In response to the new Japanese regulations, Cathay Pacific said on Monday that they may now only fly freight between Hong Kong and Japan. On Saturday, Hong Kong’s largest airline took most of its Japanese destinations off the schedule for the entire month of March. In an update to the airlines’ freight customers, the airline issued the following announcement:

“Although we do expect our passenger belly cargo operations to be impacted, we are currently evaluating how to continue serving our cargo customers to and from Japan.” This includes the retention of certain passenger services for cargo carriage only.”

Hong Kong supplies Japan with food products

Hong Kong is a big supplier of fresh seafood and fruit that is delivered by air to Tokyo, Osaka, Sapporo, Fukuoka, and Nagoya in the cargo holds of Cathay Pacific and Cathay Dragon aircraft.

Over the past few years, airlines have seen an increase in cargo traffic primarily driven by e-commerce, yet in the case of Cathay Pacific’s and Cathay Dragon’s flights between Hong Kong and Japan, the freight is driven by perishable food products that need to get to market quickly.

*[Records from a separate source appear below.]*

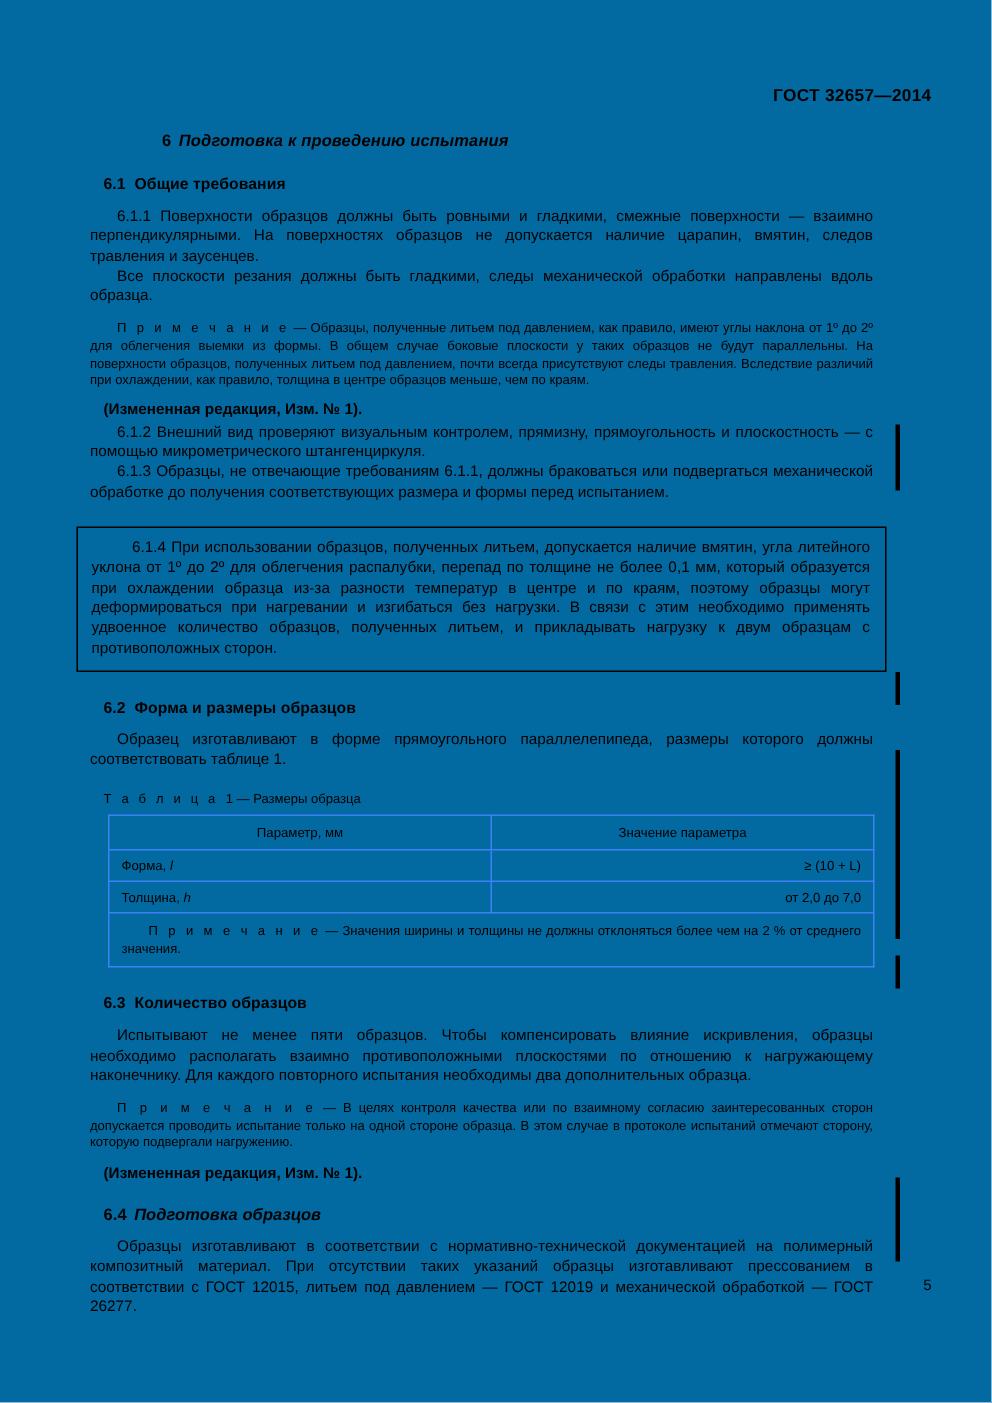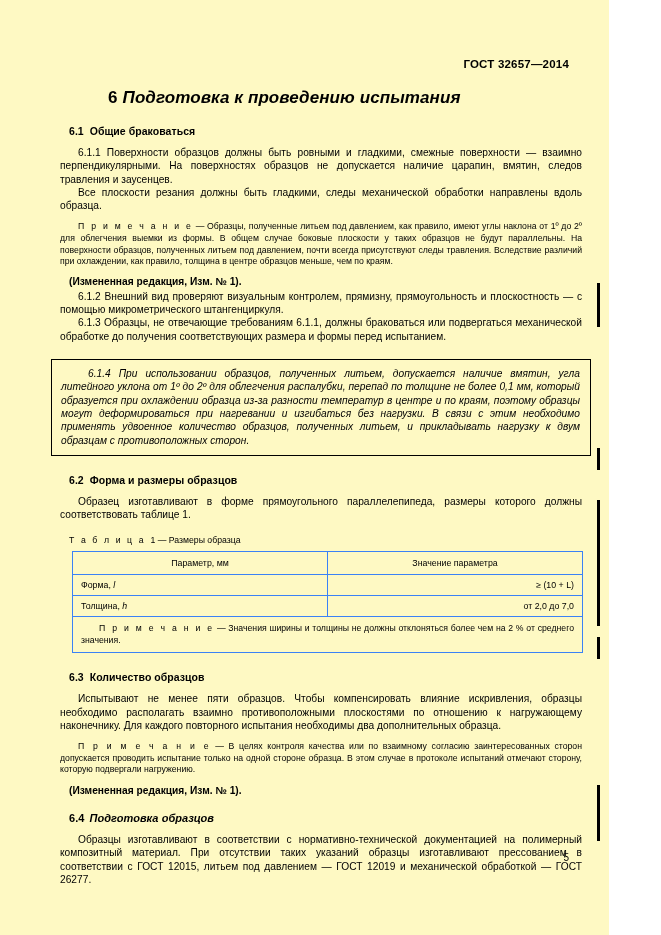"ГОСТ 32657—2014" .page { background: #fef9c3 -> #0369a1; width: 609px -> 661px }
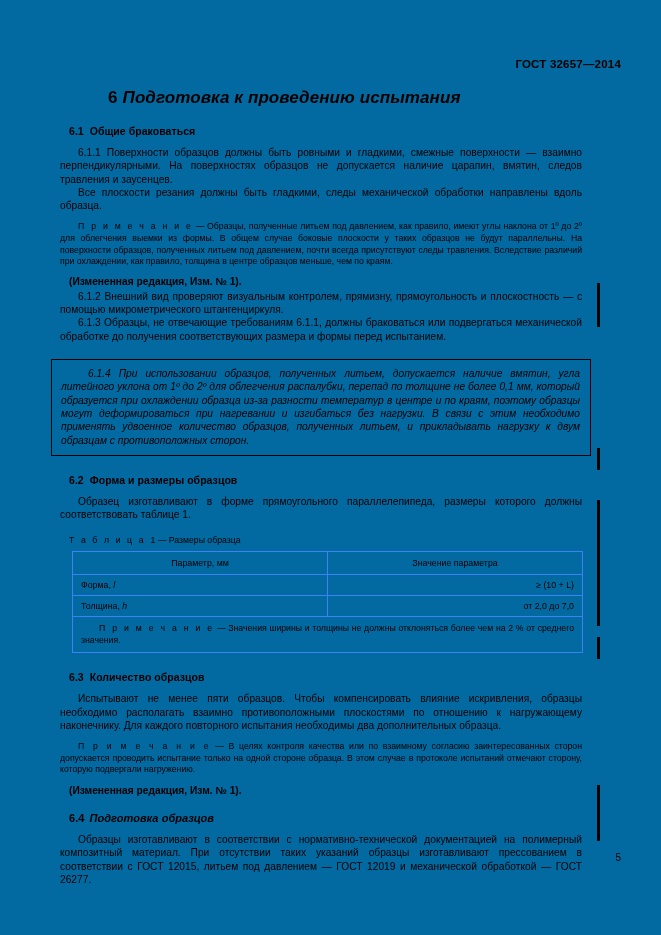"6 Подготовка к проведению испытания" h2.sec-title { font-size: 17px -> 11px }
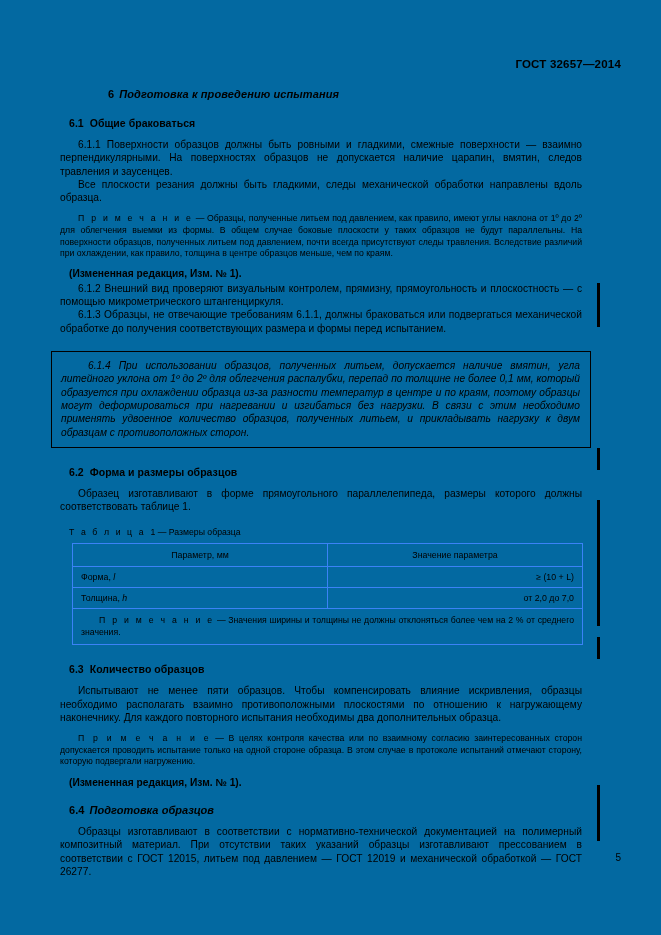"Общие браковаться" span { text: браковаться -> требования }
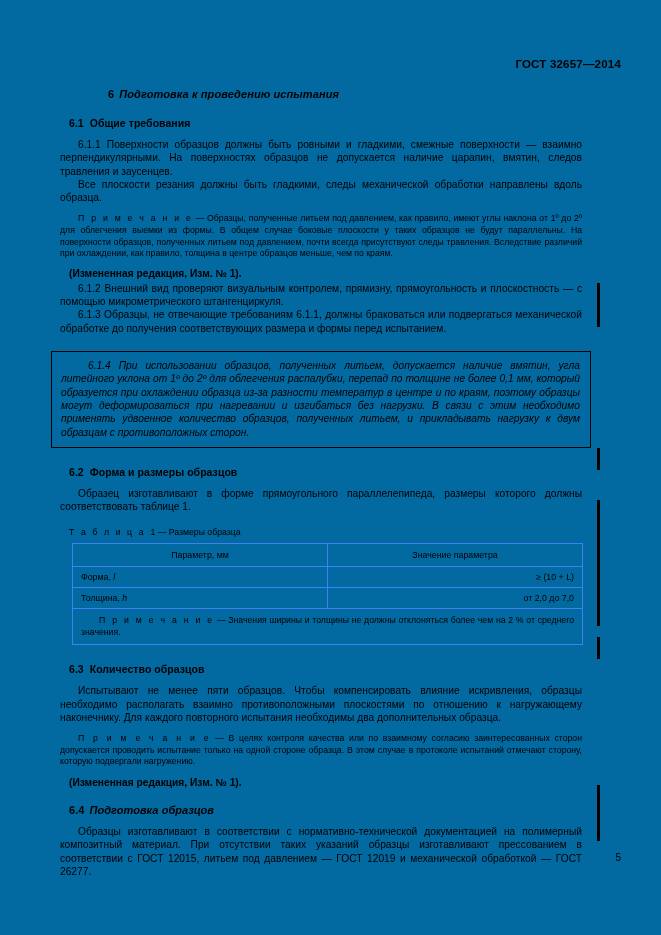"6.1.4 При использовании образцов," .boxed { font-style: italic -> none }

Such is the demand in Japan for these products the Hong Kong airline can still operate flights at a profit despite not having any passengers on board.

Cathay Dragon currently operates a fleet of 26 A330-300s, according to Planespotters.net, which it will use to fly cargo between Hong Kong, Shanghai, Beijing, and Japan.

Cathay Pacific and its subsidy Cathay Dragon have been beset by problems, not of their own making. First, they had the protests in Hong Kong that saw passenger numbers drop and now the coronavirus which has caused them to park up around half of all their aircraft and slash nearly three-quarters of March flights. Cathay Pacific also announced last week that 75% of staff, representing 25,000 employees of the group, would take unpaid leave.

The airline industry is getting hammered

This latest move by Japan is yet another blow with more probably to come as the coronavirus epidemic hammers the global aviation industry.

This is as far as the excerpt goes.